» **What you have to do**: The required answer is each line in the entries below where "none" occurs.

» **Data for this task**:

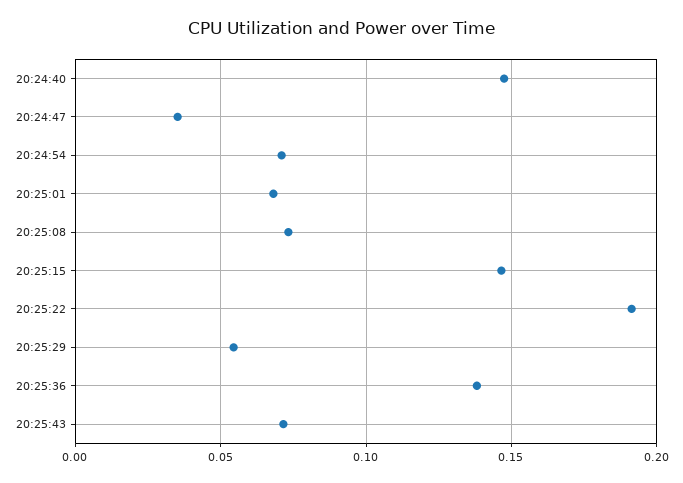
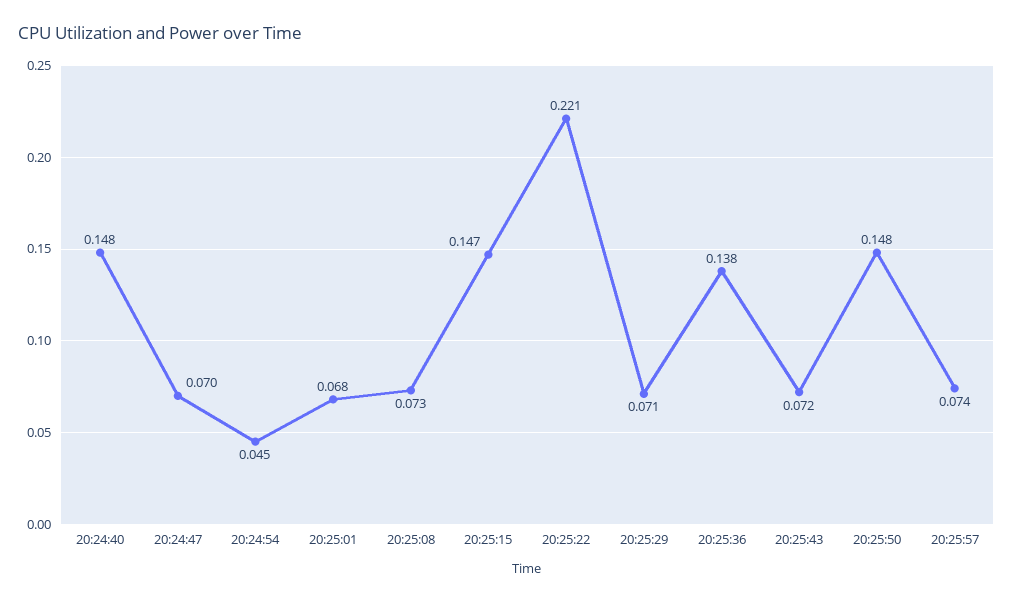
20:24:47: 0.035 -> 0.07
20:24:54: 0.07 -> 0.045
20:25:22: 0.19 -> 0.221
20:25:29: 0.055 -> 0.071
20:25:50: none -> 0.148
20:25:57: none -> 0.074

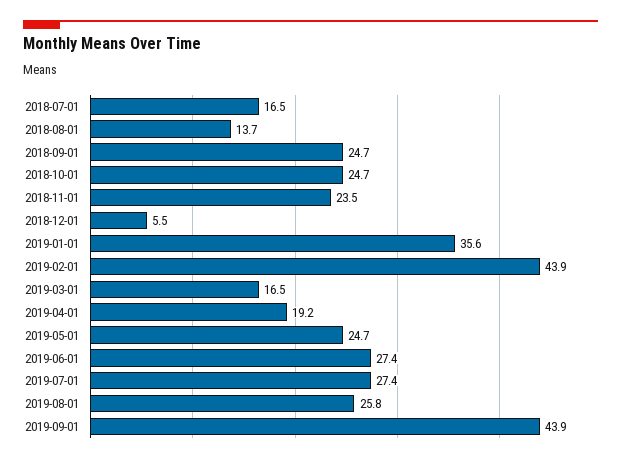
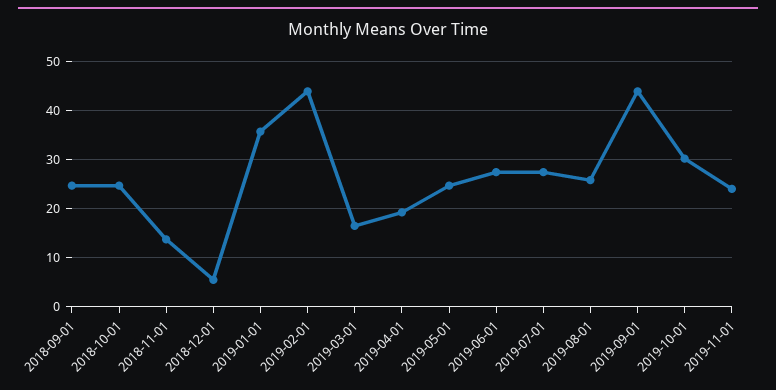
2018-07-01: 16.5 -> none
2018-08-01: 13.7 -> none
2018-11-01: 23.5 -> 14
2019-10-01: none -> 30
2019-11-01: none -> 24

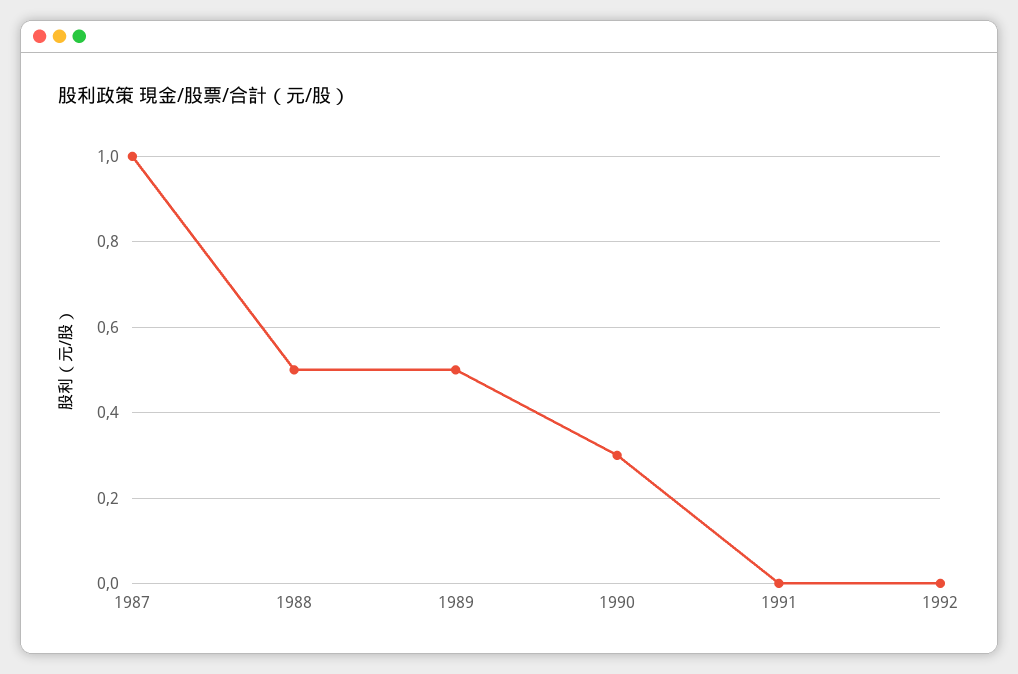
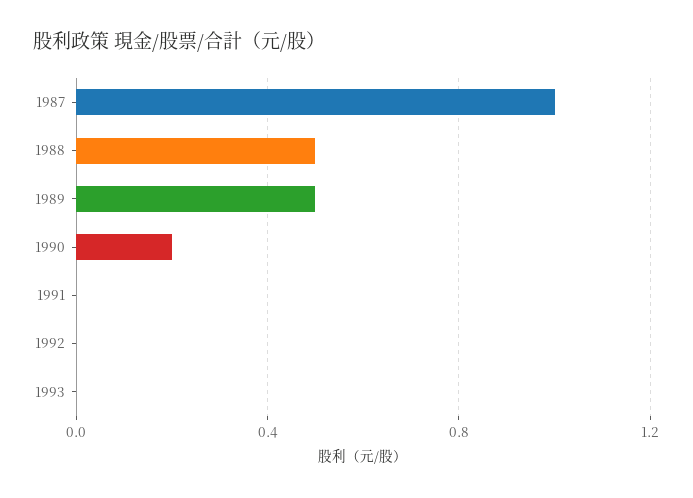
1990: 0.3 -> 0.2
1993: none -> 0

» **The completed task**:
20:25:50: none -> 0.148
20:25:57: none -> 0.074
2018-07-01: 16.5 -> none
2018-08-01: 13.7 -> none
2019-10-01: none -> 30
2019-11-01: none -> 24
1993: none -> 0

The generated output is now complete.